Goldstone Technologies Limited

Your Directors have pleasure in presenting the Twenty First Annual Report of your Company and the Audited Financial Accounts for the year ended on March 31, 2015.

Financial Results :

Review of Operations :

During the year under review, your Company has reached a consolidated turnover of Rs.697.18 Million as compared to Rs.736.49 Million for the previous financial year. The Standalone turnover was Rs.290.66 Million as against a turnover of Rs.261.76 Million during the previous year. The Consolidated Net (Loss) for the year 2014-2015 was (Rs.27.27) Million in comparison with Net profit of Rs.19.64 Million during the previous year and the Standalone Net (Loss) is (Rs.38.01) Million during the year and in comparison with Net profit of Rs.10.81 Million during the previous year. However the consolidated cash profit for the FY 2014-15 has been reported at Rs. 20.38 Million as compared to Rs.67.30 Million in the previous year and Standalone cash profit has been reported at Rs.9.61 Million as compared to Rs.58.33 Million during the previous year.

Dividend :

During the year the Company does not have adequate profits and hence, your Board has not recommended any dividend for the financial year 2014-15.

Share Capital :

The Paid up capital as on 31st March, 2015 was Rs.18,78,20,660 (having 1,87,82,066 Equity Shares @ Rs. 10/- each). During the year under review the company has not issued any shares either to the public or to the promoters During the year under review, the Company has not issued shares with differential voting rights nor granted stock options nor sweat equity.
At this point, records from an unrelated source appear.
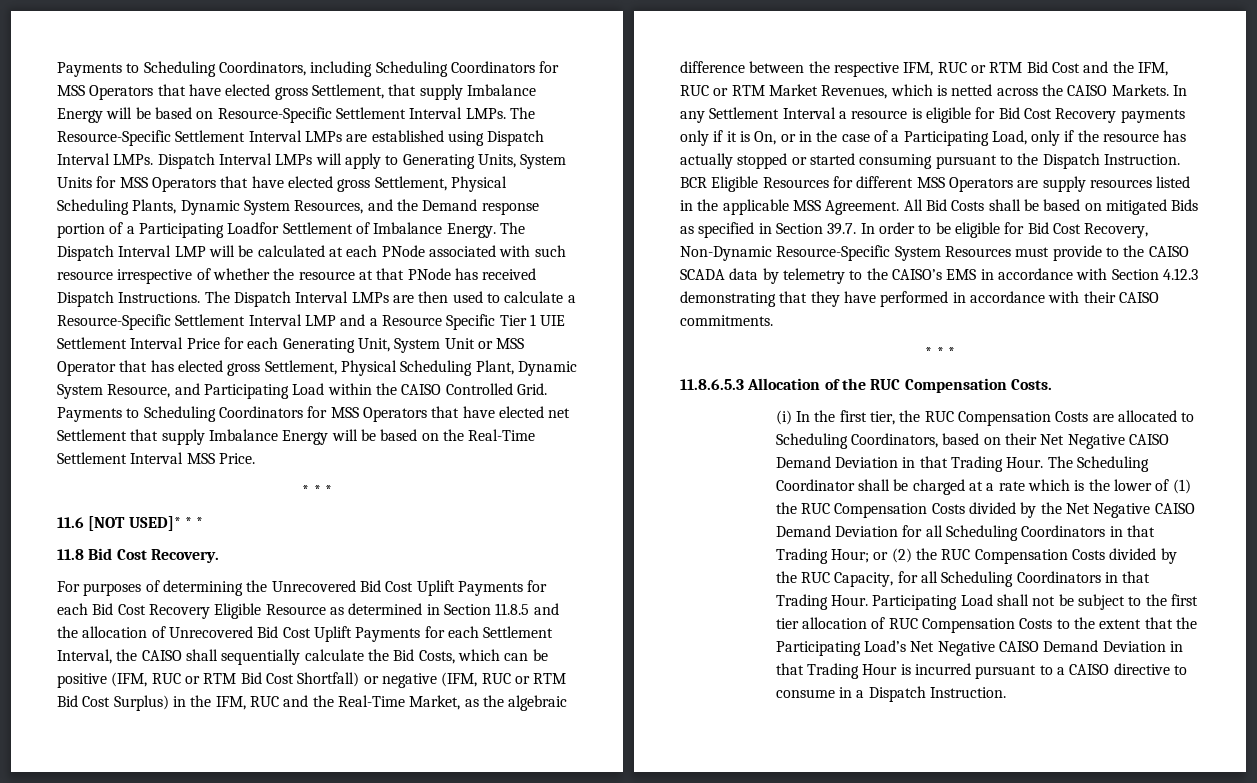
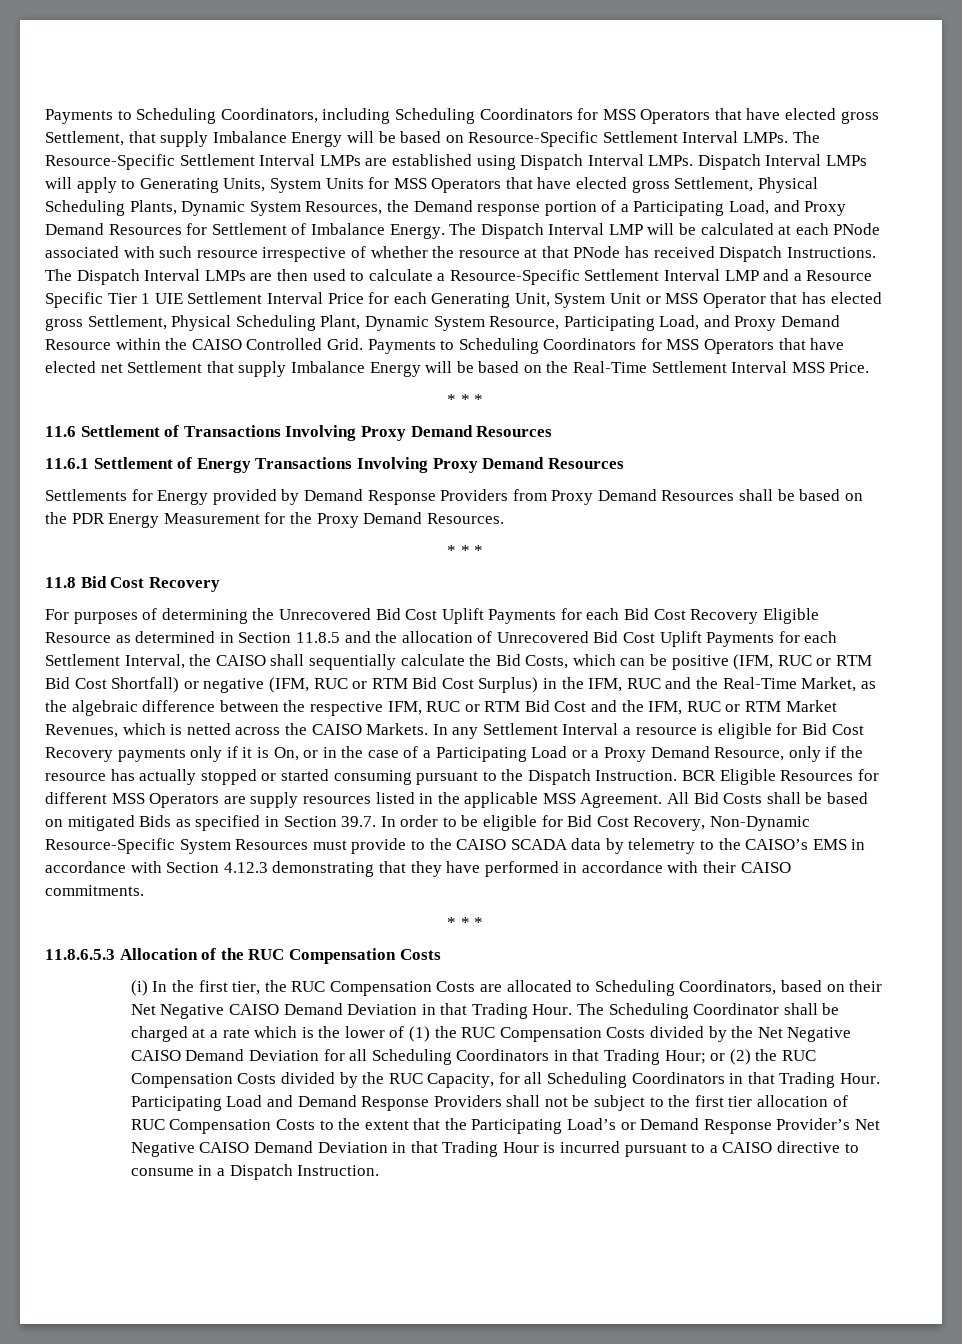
- Dispatch Interval LMPs will apply to Generating Units, System Units for MSS Operators that have elected gross Settlement, Physical Scheduling Plants, Dynamic System Resources, and the Demand response portion of a Participating Loadfor Settlement of Imbalance Energy.
+ Dispatch Interval LMPs will apply to Generating Units, System Units for MSS Operators that have elected gross Settlement, Physical Scheduling Plants, Dynamic System Resources, the Demand response portion of a Participating Load, and Proxy Demand Resources for Settlement of Imbalance Energy.
- The Dispatch Interval LMPs are then used to calculate a Resource-Specific Settlement Interval LMP and a Resource Specific Tier 1 UIE Settlement Interval Price for each Generating Unit, System Unit or MSS Operator that has elected gross Settlement, Physical Scheduling Plant, Dynamic System Resource, and Participating Load within the CAISO Controlled Grid.
+ The Dispatch Interval LMPs are then used to calculate a Resource-Specific Settlement Interval LMP and a Resource Specific Tier 1 UIE Settlement Interval Price for each Generating Unit, System Unit or MSS Operator that has elected gross Settlement, Physical Scheduling Plant, Dynamic System Resource, Participating Load, and Proxy Demand Resource within the CAISO Controlled Grid.
- 11.6 [NOT USED]* * *
+ 11.6 Settlement of Transactions Involving Proxy Demand Resources
+ 11.6.1 Settlement of Energy Transactions Involving Proxy Demand Resources
+ Settlements for Energy provided by Demand Response Providers from Proxy Demand Resources shall be based on the PDR Energy Measurement for the Proxy Demand Resources.
+ * * *
- 11.8 Bid Cost Recovery.
+ 11.8 Bid Cost Recovery
- In any Settlement Interval a resource is eligible for Bid Cost Recovery payments only if it is On, or in the case of a Participating Load, only if the resource has actually stopped or started consuming pursuant to the Dispatch Instruction.
+ In any Settlement Interval a resource is eligible for Bid Cost Recovery payments only if it is On, or in the case of a Participating Load or a Proxy Demand Resource, only if the resource has actually stopped or started consuming pursuant to the Dispatch Instruction.
- 11.8.6.5.3 Allocation of the RUC Compensation Costs.
+ 11.8.6.5.3 Allocation of the RUC Compensation Costs
- Participating Load shall not be subject to the first tier allocation of RUC Compensation Costs to the extent that the Participating Load’s Net Negative CAISO Demand Deviation in that Trading Hour is incurred pursuant to a CAISO directive to consume in a Dispatch Instruction.
+ Participating Load and Demand Response Providers shall not be subject to the first tier allocation of RUC Compensation Costs to the extent that the Participating Load’s or Demand Response Provider’s Net Negative CAISO Demand Deviation in that Trading Hour is incurred pursuant to a CAISO directive to consume in a Dispatch Instruction.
As on March 31, 2015 none of the Directors of the Company hold shares or convertible instruments of the Company.

Finance :

Cash and cash equivalents as at 31st March, 2015 was Consolidated Rs.177.36 Million & Standalone Rs.27.15 Million the Company continuous to focus on judicious management of its working capital, receivables, inventories and other working capital parameters were kept under strict check through continuous monitoring.

Directors :

Mr. L.P.Sashikumar Director, who retires by rotation at the 21st Annual General Meeting and being eligible, offer himself for re-appointment.
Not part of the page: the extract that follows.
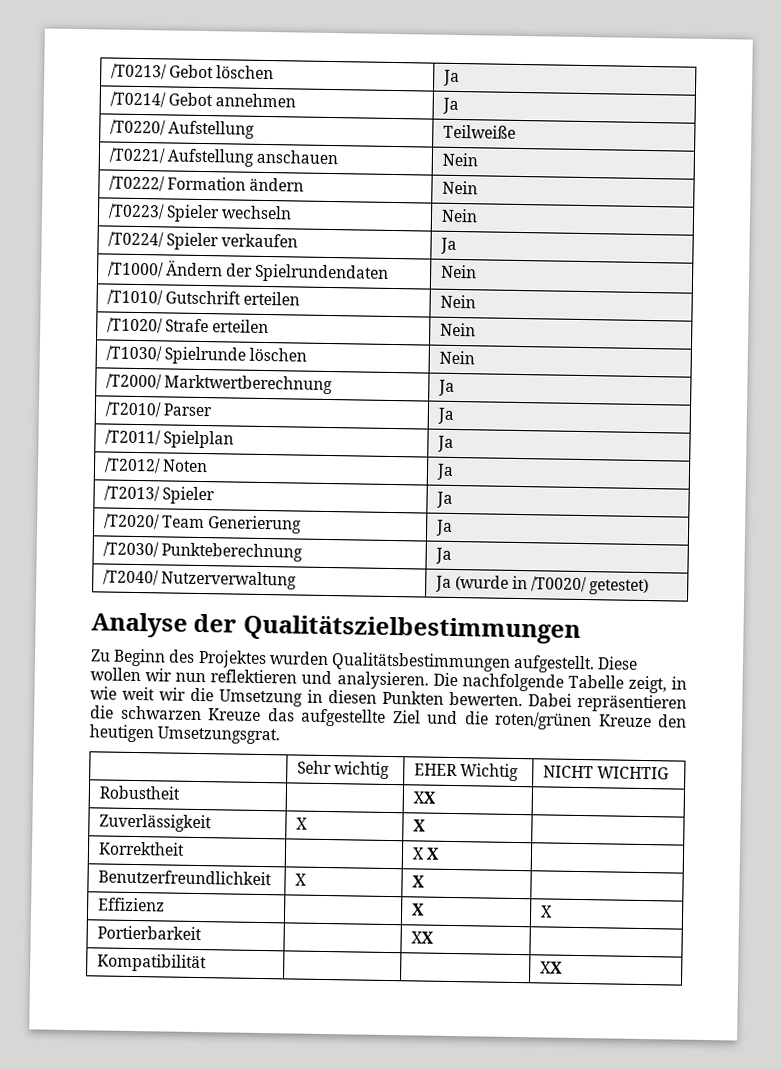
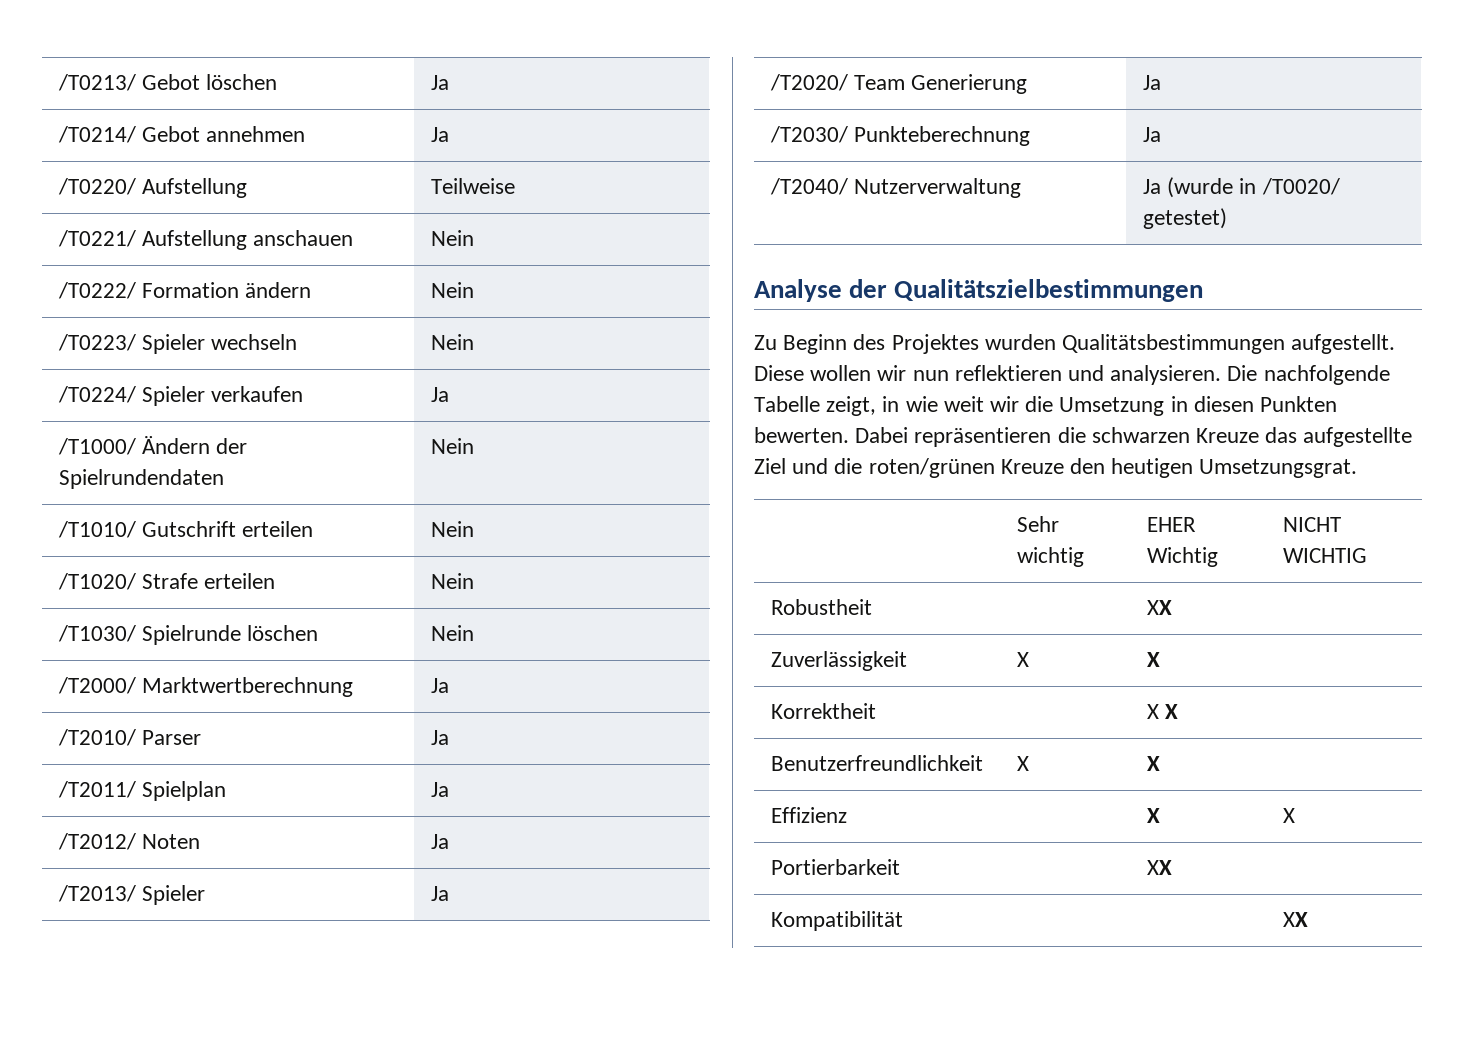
- /T0220/ Aufstellung | Teilweiße
+ /T0220/ Aufstellung | Teilweise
As per the resolution passed by the Board of Directors in their meeting held on 27th May, 2015 Subject to the approval of the Members of the Company Mr.PS.Parthasarathy has been appointed as Managing Director of the Company for a period of two years with effect from 27th May, 2015.
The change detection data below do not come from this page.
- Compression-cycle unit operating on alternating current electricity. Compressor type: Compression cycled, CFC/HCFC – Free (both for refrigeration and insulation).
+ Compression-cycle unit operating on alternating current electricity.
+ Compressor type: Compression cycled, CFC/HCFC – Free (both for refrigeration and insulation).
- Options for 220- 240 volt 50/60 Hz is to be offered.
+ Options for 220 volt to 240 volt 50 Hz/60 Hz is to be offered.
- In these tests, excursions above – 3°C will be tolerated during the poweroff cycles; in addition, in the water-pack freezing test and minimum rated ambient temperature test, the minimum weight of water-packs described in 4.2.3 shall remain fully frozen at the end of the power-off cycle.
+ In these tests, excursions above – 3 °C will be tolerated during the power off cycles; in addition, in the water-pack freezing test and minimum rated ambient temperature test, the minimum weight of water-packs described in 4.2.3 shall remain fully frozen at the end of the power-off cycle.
Mr.K.S.Sarma, Mr. Vedula Venkata Ramana, Mrs. Promilla Shankar have been appointed as independent directors of the Company for a term of 5 (Five) years from 27th September, 2014 to 26th September, 2019 not liable to retirement by rotation.

Mrs. Promilla Shankar has resigned from her position w.e.f 12th July, 2015.

All independent directors have given declarations that they meet the criteria of independence as laid down under section 149(6) of the Companies Act, 2013 and clause 49 of the Listing Agreement.

Board Evaluation :

Pursuant to the Provisions of the Companies Act, 2013 and Clause 49 of the Listing Agreement, the Board has carried out an evaluation of its own performance, the directors individually as well as the evaluation of the working of its Audit, Nomination & Remuneration Committees. The manner in which the evaluation has been carried out has been explained in the Corporate Governance Report.

Remuneration Policy :

The Board has, on the recommendation of the Nomination & Remuneration Committee framed a policy for selection and appointment of Directors, Senior Management and their remuneration. The Remuneration Policy is stated in the Corporate Governance Report.

Meetings :

During the year Seven Board Meetings and Four Audit Committee Meetings were convened and held. The details of which are given in the Corporate Governance Report. The intervening gap between the Meetings was within the period prescribed under the Companies Act, 2013.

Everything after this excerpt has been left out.